§ What to work on:
Omit any picture, and return the remaining data exactly as written.
# # #
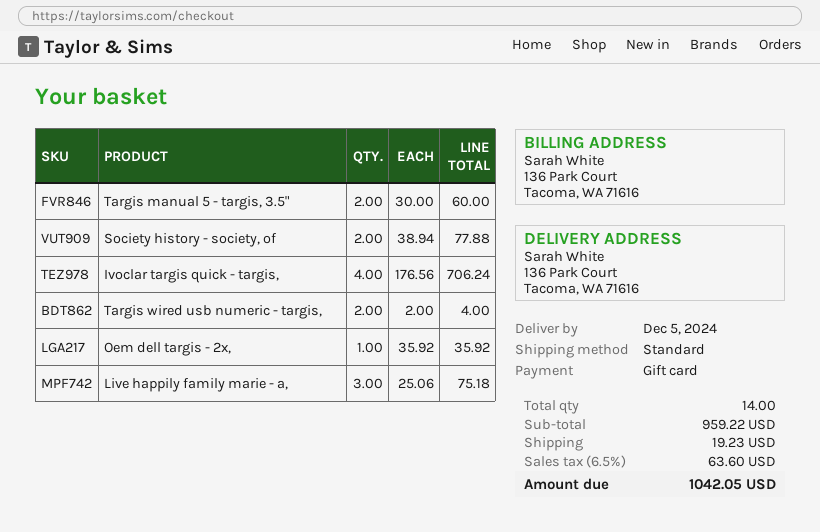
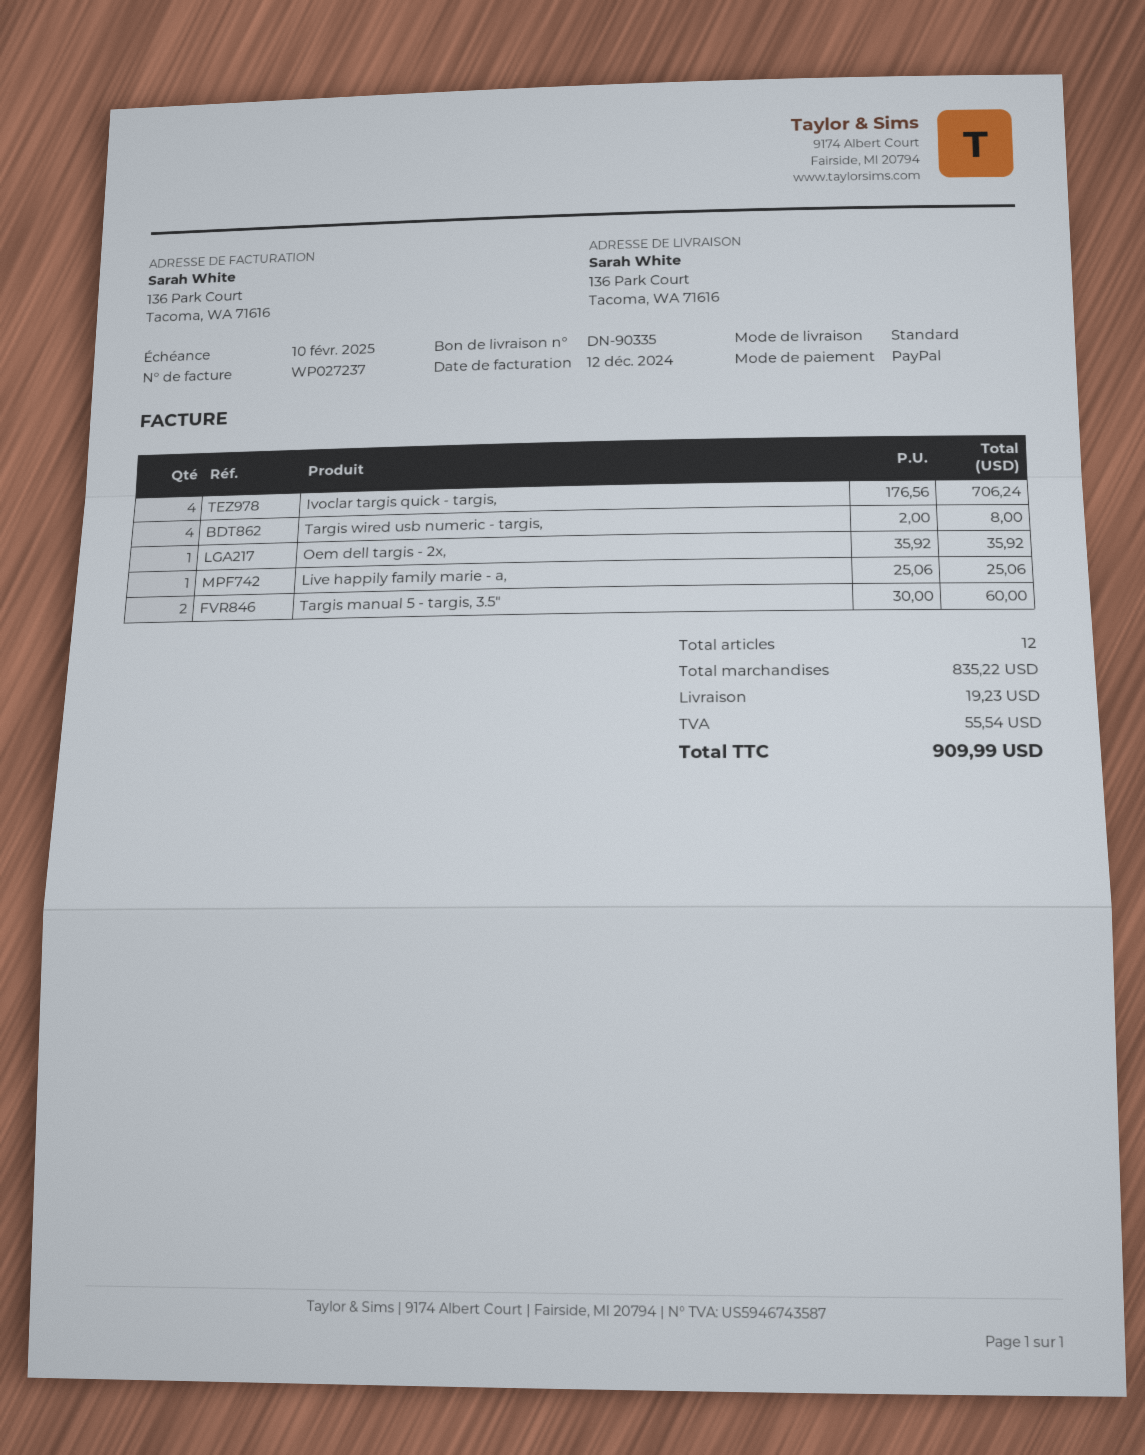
payment method: gift card -> PayPal
Society history - society, of: 2 x 38.94 = 77.88 -> none
Targis wired usb numeric - targis,: 2 x 2.00 = 4.00 -> 4 x 2.00 = 8.00
Live happily family marie - a,: 3 x 25.06 = 75.18 -> 1 x 25.06 = 25.06
total quantity: 14 -> 12
subtotal: 959.22 -> 835.22
tax: 63.60 -> 55.54
total: 1042.05 -> 909.99

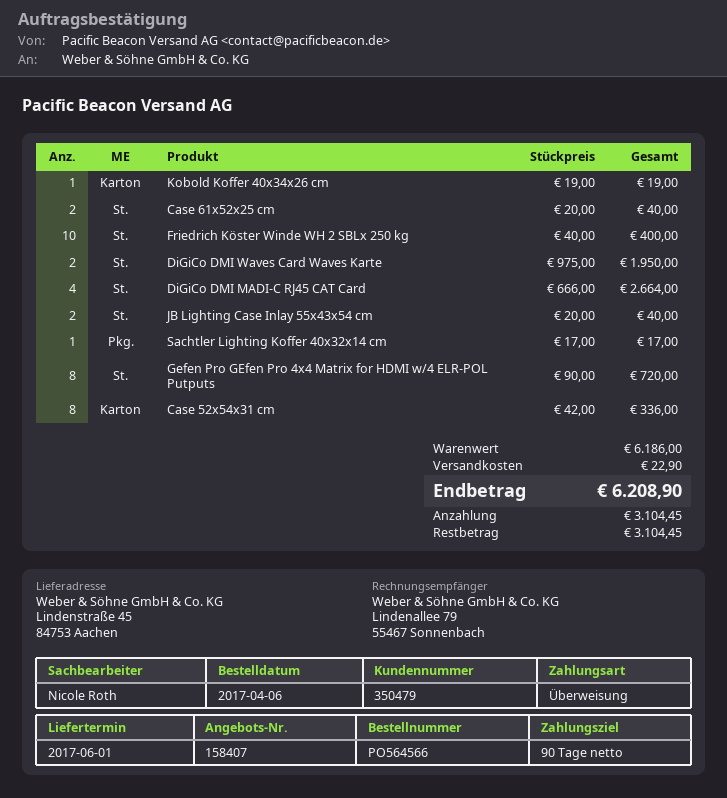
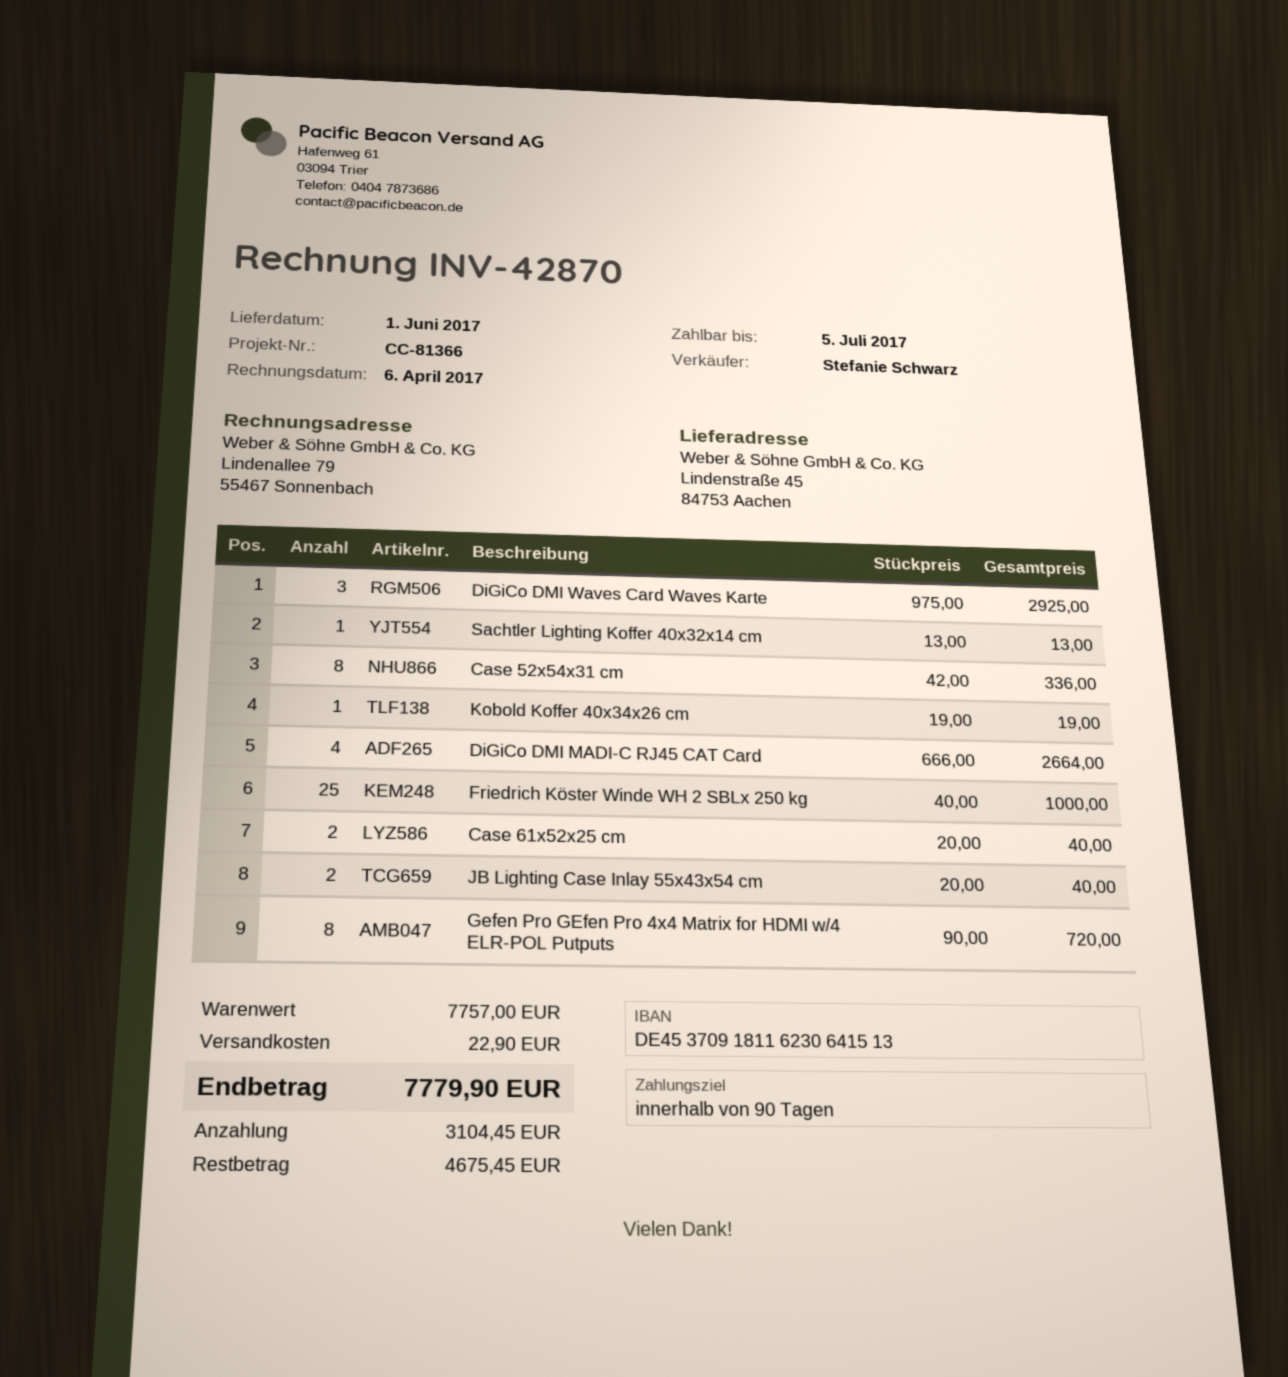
sales rep: Nicole Roth -> Stefanie Schwarz
Friedrich Köster Winde WH 2 SBLx 250 kg: 10 x 40.00 = 400.00 -> 25 x 40.00 = 1000.00
DiGiCo DMI Waves Card Waves Karte: 2 x 975.00 = 1950.00 -> 3 x 975.00 = 2925.00
Sachtler Lighting Koffer 40x32x14 cm: 1 x 17.00 = 17.00 -> 1 x 13.00 = 13.00
subtotal: 6186.00 -> 7757.00
total: 6208.90 -> 7779.90
balance: 3104.45 -> 4675.45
# # #
§ Answer:
payment method: gift card -> PayPal
Society history - society, of: 2 x 38.94 = 77.88 -> none
Targis wired usb numeric - targis,: 2 x 2.00 = 4.00 -> 4 x 2.00 = 8.00
Live happily family marie - a,: 3 x 25.06 = 75.18 -> 1 x 25.06 = 25.06
total quantity: 14 -> 12
subtotal: 959.22 -> 835.22
tax: 63.60 -> 55.54
total: 1042.05 -> 909.99

sales rep: Nicole Roth -> Stefanie Schwarz
Friedrich Köster Winde WH 2 SBLx 250 kg: 10 x 40.00 = 400.00 -> 25 x 40.00 = 1000.00
DiGiCo DMI Waves Card Waves Karte: 2 x 975.00 = 1950.00 -> 3 x 975.00 = 2925.00
Sachtler Lighting Koffer 40x32x14 cm: 1 x 17.00 = 17.00 -> 1 x 13.00 = 13.00
subtotal: 6186.00 -> 7757.00
total: 6208.90 -> 7779.90
balance: 3104.45 -> 4675.45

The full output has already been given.